WORK ORDER: Please transcribe all of the entries exactly, leaving out any images.
──────────────────────────────
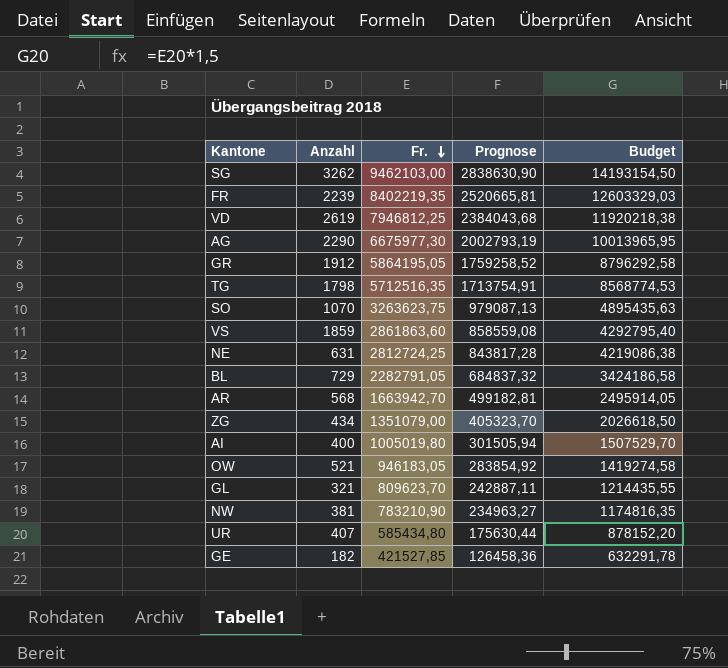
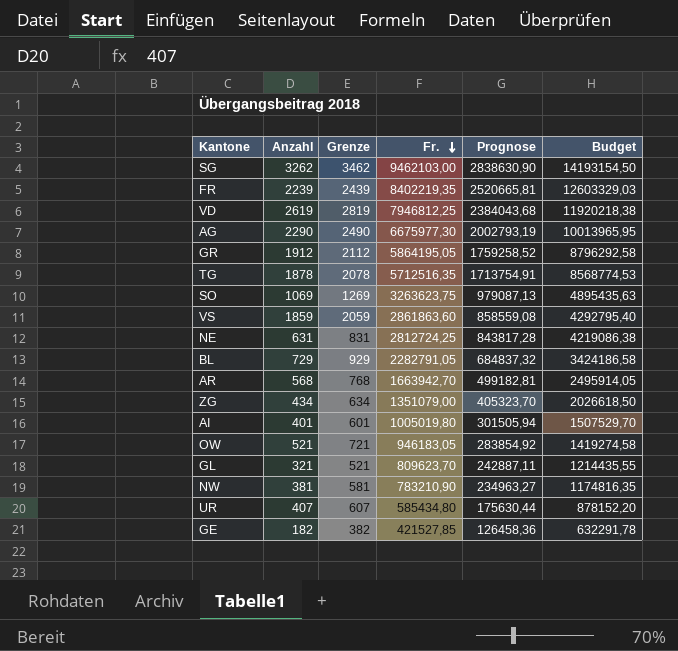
column Grenze | formula: none -> [Anzahl] + 200
TG | Anzahl: 1798 -> 1878
SO | Anzahl: 1070 -> 1069
AI | Anzahl: 400 -> 401

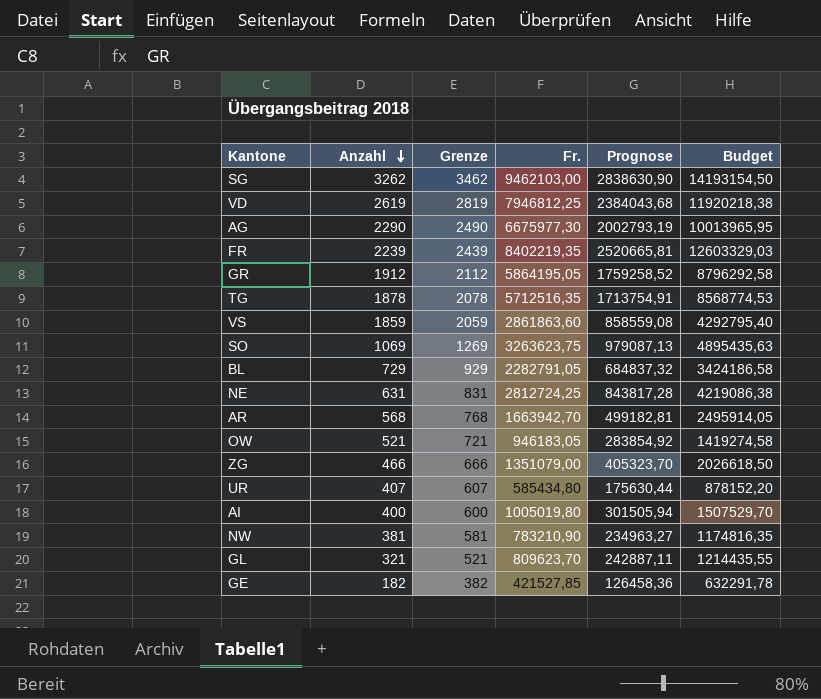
row order: Fr. descending -> Anzahl descending
ZG | Anzahl: 434 -> 466
ZG | Grenze: 634 -> 666
AI | Anzahl: 401 -> 400
AI | Grenze: 601 -> 600

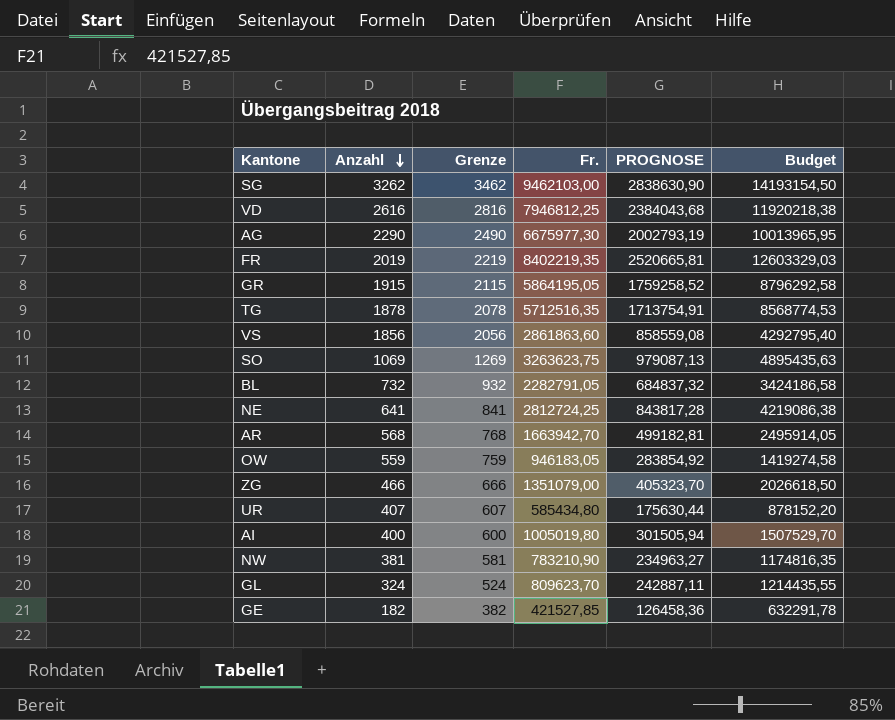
column name: Prognose -> PROGNOSE
VD | Anzahl: 2619 -> 2616
VD | Grenze: 2819 -> 2816
FR | Anzahl: 2239 -> 2019
FR | Grenze: 2439 -> 2219
GR | Anzahl: 1912 -> 1915
GR | Grenze: 2112 -> 2115
VS | Anzahl: 1859 -> 1856
VS | Grenze: 2059 -> 2056
BL | Anzahl: 729 -> 732
BL | Grenze: 929 -> 932
NE | Anzahl: 631 -> 641
NE | Grenze: 831 -> 841
OW | Anzahl: 521 -> 559
OW | Grenze: 721 -> 759
GL | Anzahl: 321 -> 324
GL | Grenze: 521 -> 524

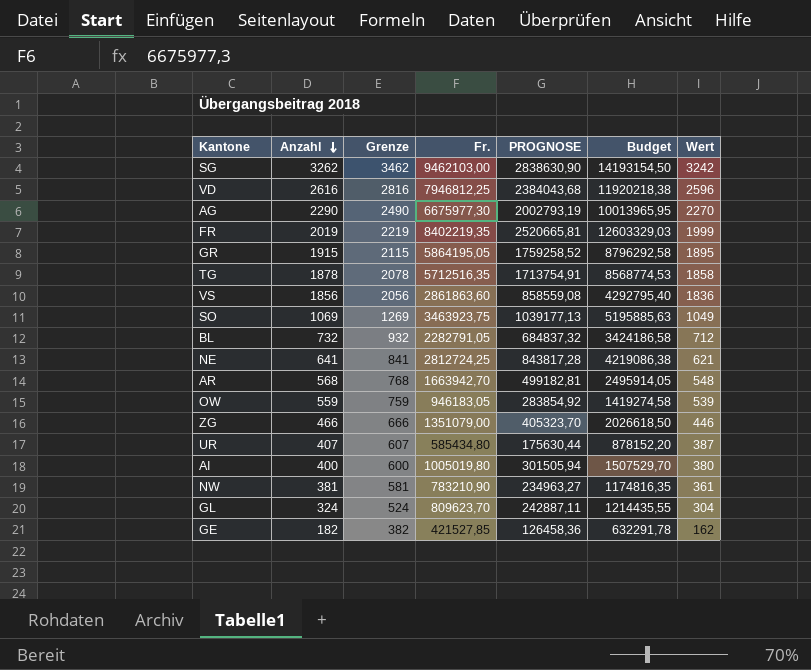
column Wert | formula: none -> [Anzahl] - 20
SO | Fr.: 3263623,75 -> 3463923,75
SO | PROGNOSE: 979087,13 -> 1039177,13
SO | Budget: 4895435,63 -> 5195885,63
──────────────────────────────
WRITTEN SOLUTION:
column Grenze | formula: none -> [Anzahl] + 200
TG | Anzahl: 1798 -> 1878
SO | Anzahl: 1070 -> 1069
AI | Anzahl: 400 -> 401

row order: Fr. descending -> Anzahl descending
ZG | Anzahl: 434 -> 466
ZG | Grenze: 634 -> 666
AI | Anzahl: 401 -> 400
AI | Grenze: 601 -> 600

column name: Prognose -> PROGNOSE
VD | Anzahl: 2619 -> 2616
VD | Grenze: 2819 -> 2816
FR | Anzahl: 2239 -> 2019
FR | Grenze: 2439 -> 2219
GR | Anzahl: 1912 -> 1915
GR | Grenze: 2112 -> 2115
VS | Anzahl: 1859 -> 1856
VS | Grenze: 2059 -> 2056
BL | Anzahl: 729 -> 732
BL | Grenze: 929 -> 932
NE | Anzahl: 631 -> 641
NE | Grenze: 831 -> 841
OW | Anzahl: 521 -> 559
OW | Grenze: 721 -> 759
GL | Anzahl: 321 -> 324
GL | Grenze: 521 -> 524

column Wert | formula: none -> [Anzahl] - 20
SO | Fr.: 3263623,75 -> 3463923,75
SO | PROGNOSE: 979087,13 -> 1039177,13
SO | Budget: 4895435,63 -> 5195885,63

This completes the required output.